══ AVAILABLE DATA

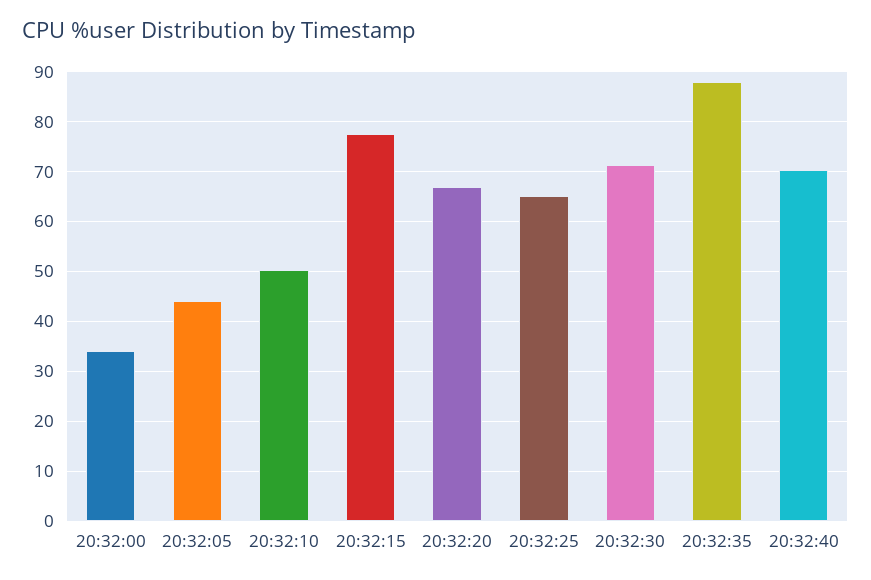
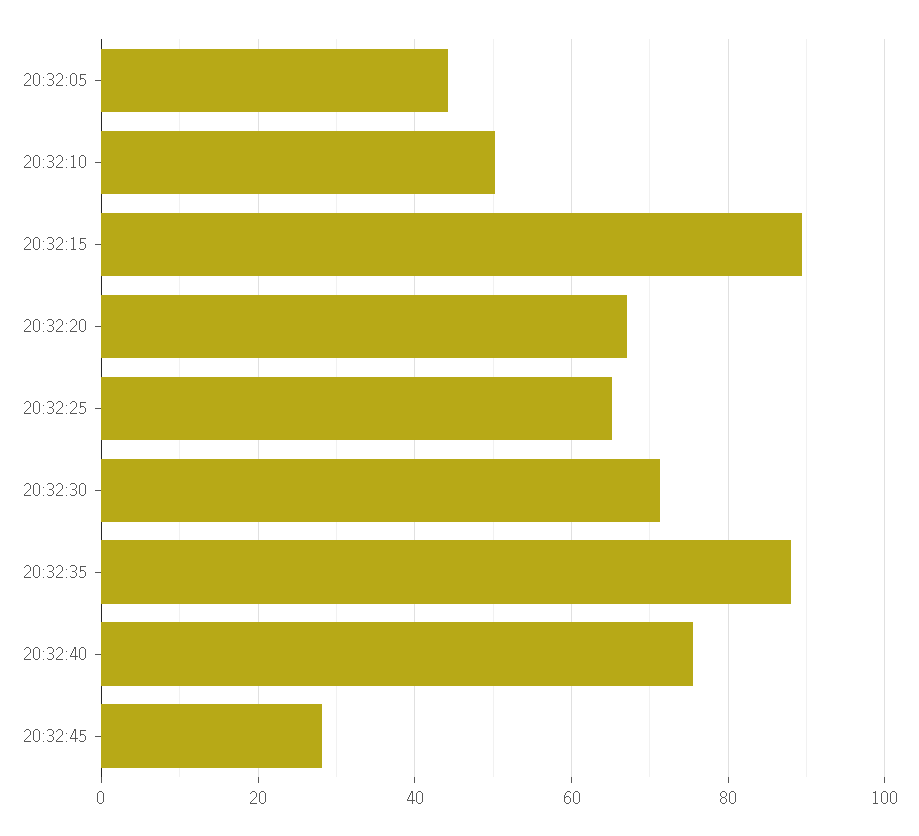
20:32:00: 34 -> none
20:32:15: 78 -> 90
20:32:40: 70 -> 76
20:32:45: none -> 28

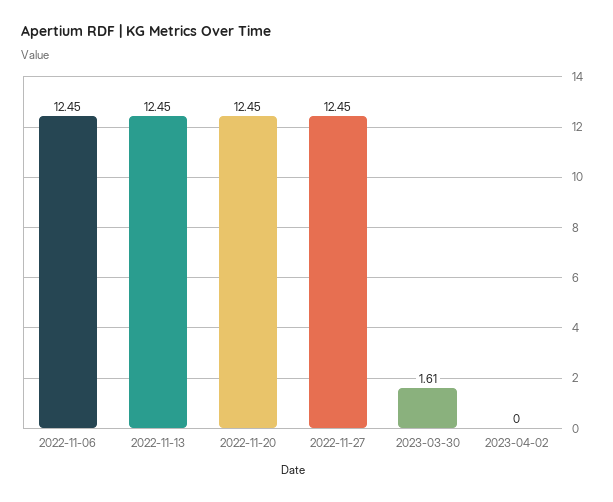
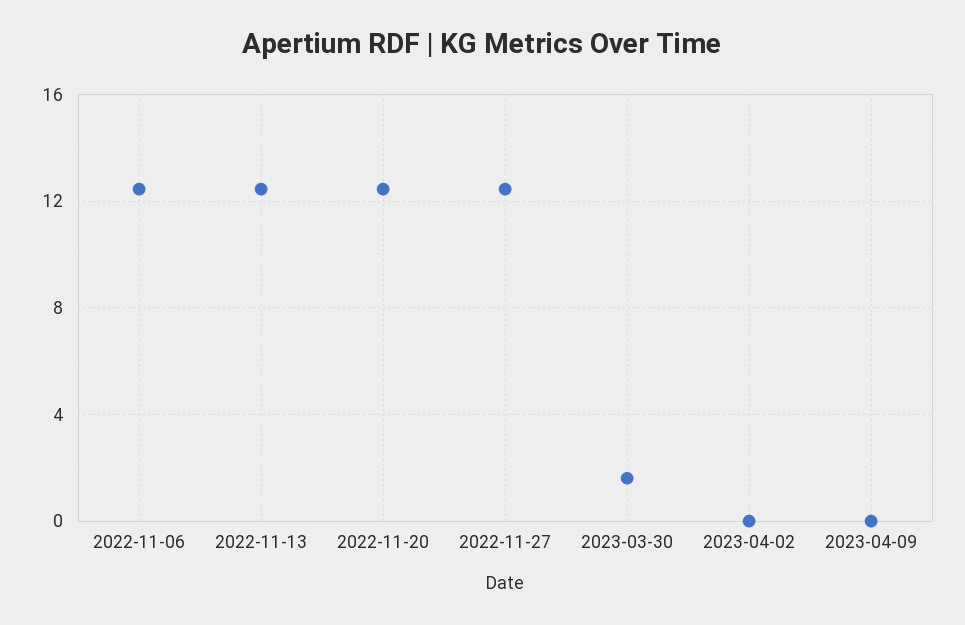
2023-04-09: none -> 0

════

| TASK INSTRUCTIONS |
Reproduce the data above in full, exactly as it is, with the pictures left out.

| EXPECTED ANSWER |
20:32:00: 34 -> none
20:32:15: 78 -> 90
20:32:40: 70 -> 76
20:32:45: none -> 28

2023-04-09: none -> 0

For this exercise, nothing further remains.